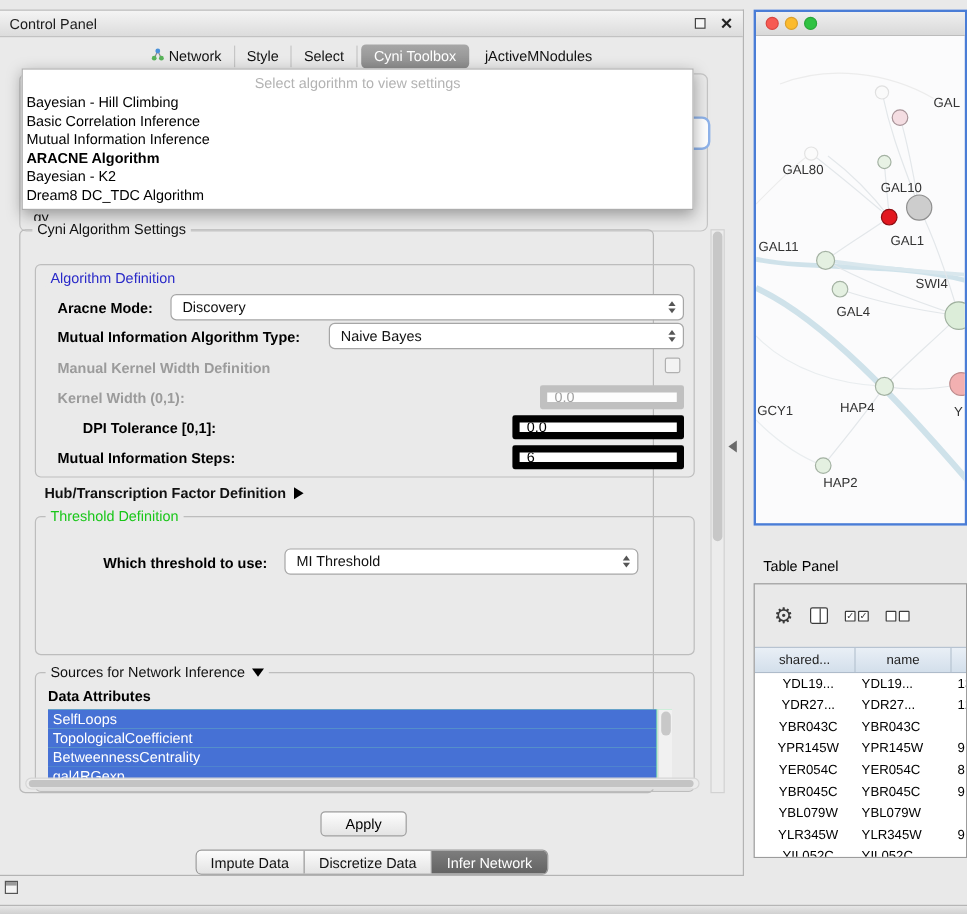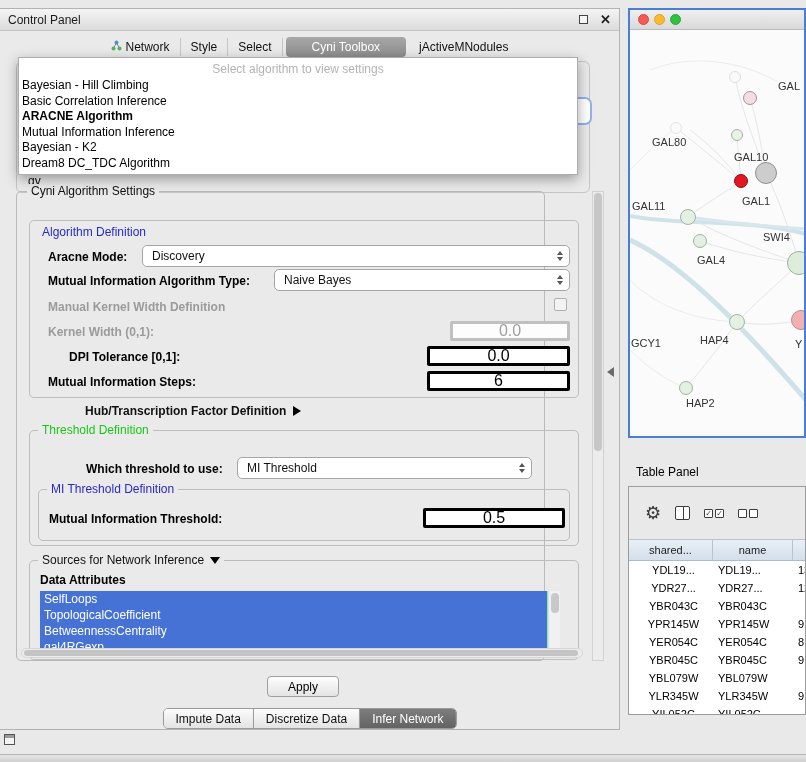--- a/index.html
+++ b/index.html
@@ -20,7 +20,7 @@
       border-right:1px solid #c6c6c6;cursor:default;}
   .top-tab:last-child{border-right:none;}
   .top-tab.active{background:linear-gradient(#a7a7a7,#8d8d8d);color:#fff;border-radius:4px;
-      border-right:none;margin:0 3px;padding:3px 26px;}
+      border-right:none;margin:0 3px;padding:3px 11px;}
   .net-ico{display:inline-block;width:11px;height:11px;}
 
   

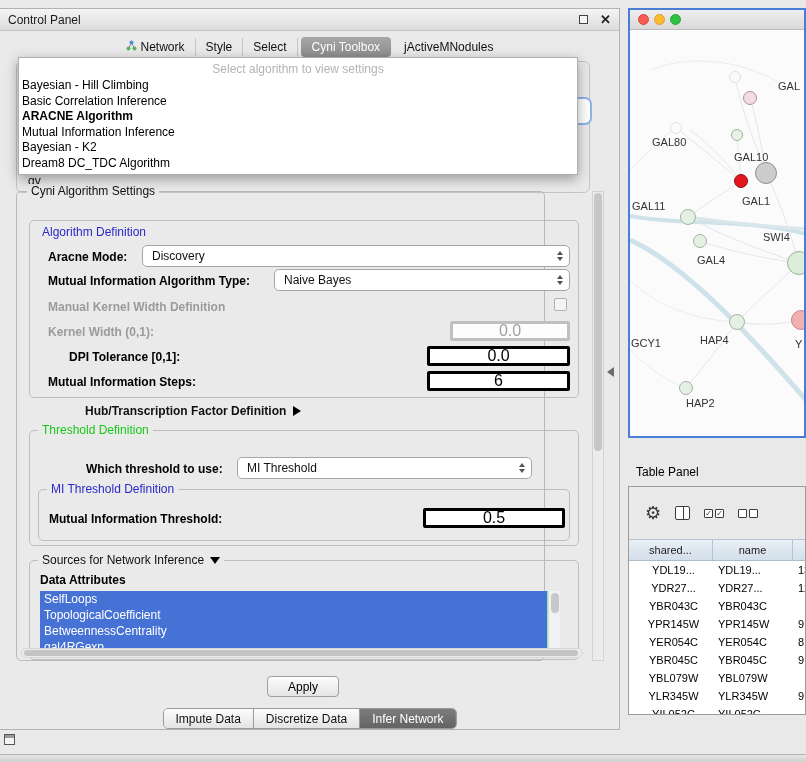--- a/index.html
+++ b/index.html
@@ -170,8 +170,8 @@
       <div>
           <div class="ddl-item">Bayesian - Hill Climbing</div>
           <div class="ddl-item">Basic Correlation Inference</div>
+          <div class="ddl-item">Mutual Information Inference</div>
           <div class="ddl-item sel">ARACNE Algorithm</div>
-          <div class="ddl-item">Mutual Information Inference</div>
           <div class="ddl-item">Bayesian - K2</div>
           <div class="ddl-item">Dream8 DC_TDC Algorithm</div>
         </div>

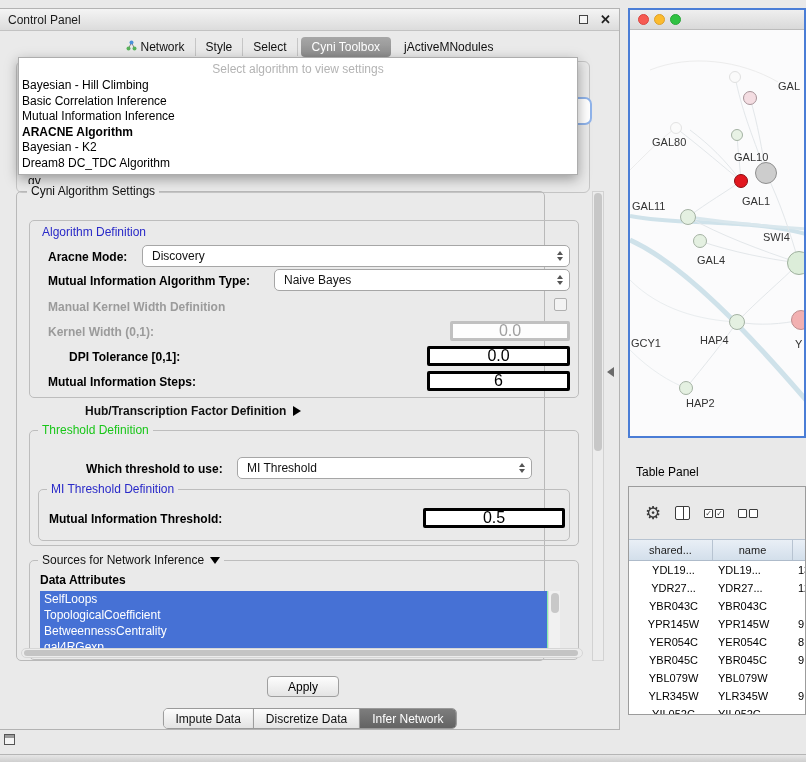--- a/index.html
+++ b/index.html
@@ -53,8 +53,8 @@
   .arr i{width:0;height:0;border-left:3.5px solid transparent;border-right:3.5px solid transparent;}
   .arr .up{border-bottom:4px solid #555;}
   .arr .dn{border-top:4px solid #555;}
-  .tfield{position:absolute;height:20px;background:#fff;border:3px solid #000000;border-radius:2px;
-      text-align:center;padding:0 6px;font-family:"Liberation Sans",sans-serif;font-size:16px;color:#000;}
+  .tfield{position:absolute;height:20px;background:#fff;border:6px solid #000000;border-radius:2px;
+      text-align:left;padding:0 6px;font-family:"Liberation Sans",sans-serif;font-size:12px;color:#000;}
   .tfield.dis{border-color:#c0c0c0;color:#a0a0a0;background:#fdfdfd;}
   .checkbox{position:absolute;width:13px;height:13px;border:1px solid #b0b0b0;background:#f3f3f3;border-radius:2px;}
   .hub{position:absolute;left:20px;top:212px;font-weight:bold;display:flex;align-items:center;gap:7px;margin-left:48px;}

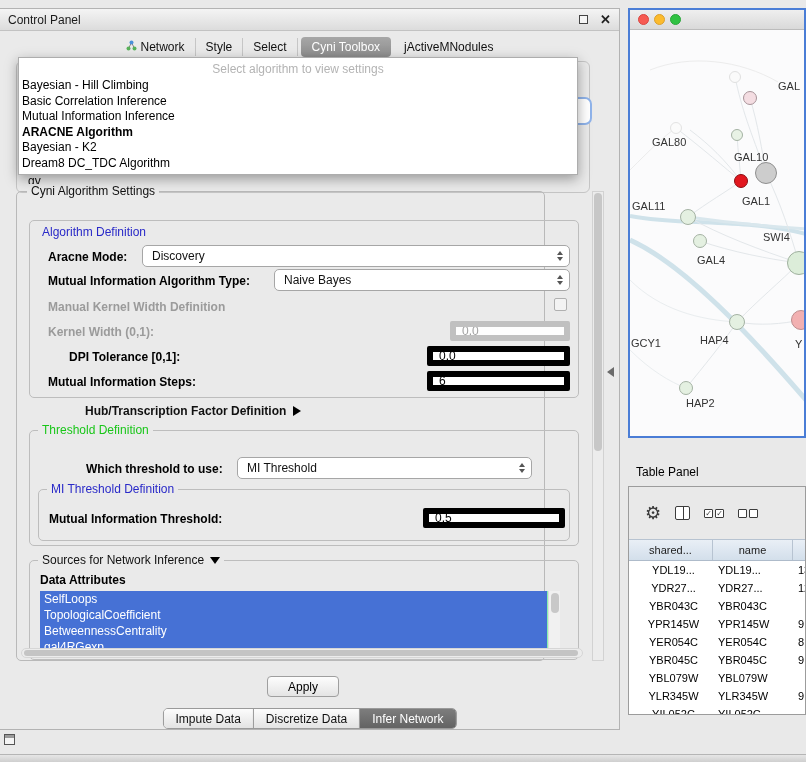--- a/index.html
+++ b/index.html
@@ -57,7 +57,7 @@
       text-align:left;padding:0 6px;font-family:"Liberation Sans",sans-serif;font-size:12px;color:#000;}
   .tfield.dis{border-color:#c0c0c0;color:#a0a0a0;background:#fdfdfd;}
   .checkbox{position:absolute;width:13px;height:13px;border:1px solid #b0b0b0;background:#f3f3f3;border-radius:2px;}
-  .hub{position:absolute;left:20px;top:212px;font-weight:bold;display:flex;align-items:center;gap:7px;margin-left:48px;}
+  .hub{position:absolute;left:20px;top:212px;font-weight:bold;display:flex;align-items:center;gap:7px;}
   .tri-right{width:0;height:0;border-top:5px solid transparent;border-bottom:5px solid transparent;
       border-left:8px solid #000;display:inline-block;}
   .tri-down{width:0;height:0;border-left:5px solid transparent;border-right:5px solid transparent;

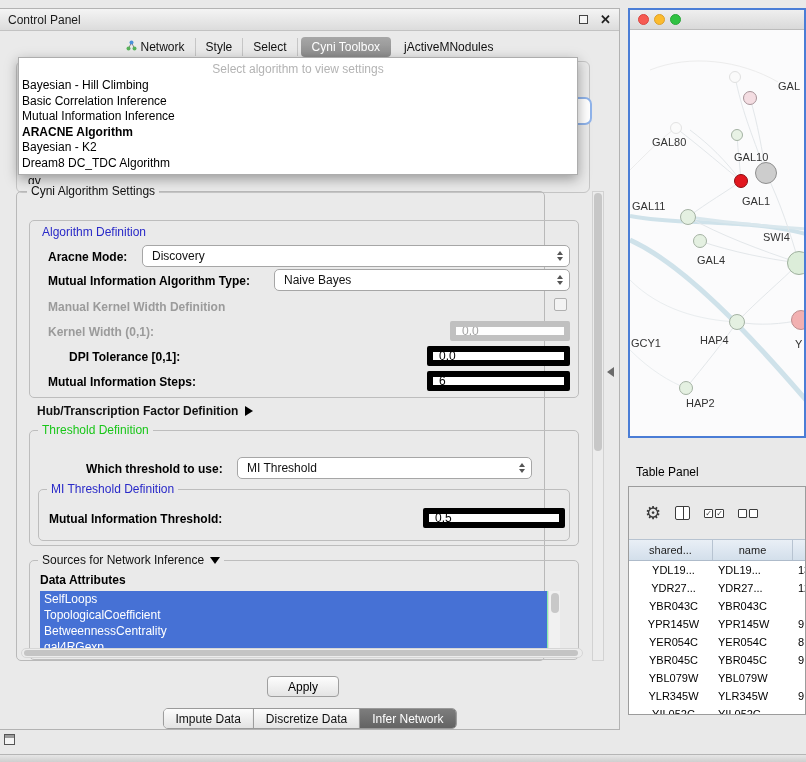--- a/index.html
+++ b/index.html
@@ -231,11 +231,6 @@
             </span>
         </div>
 
-        <div class="groupbox" style="left:8px;top:58px;width:532px;height:52px;">
-          <span class="gtitle blue" style="left:8px;">MI Threshold Definition</span>
-          <span class="flabel" style="left:10px;top:22px;">Mutual Information Threshold:</span>
-          <input class="tfield" style="left: 384px; top: 18px; width: 142px;" readonly="" value="0.5">
-        </div>
       </div>
 
       <div class="groupbox" style="left:12px;top:368px;width:550px;height:100px;">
+--
> _INSTRUCTIONS TO FOLLOW_
In the records above, how many lines hold the string "Inference"? Give the number only.

> _TASK ANSWER_
3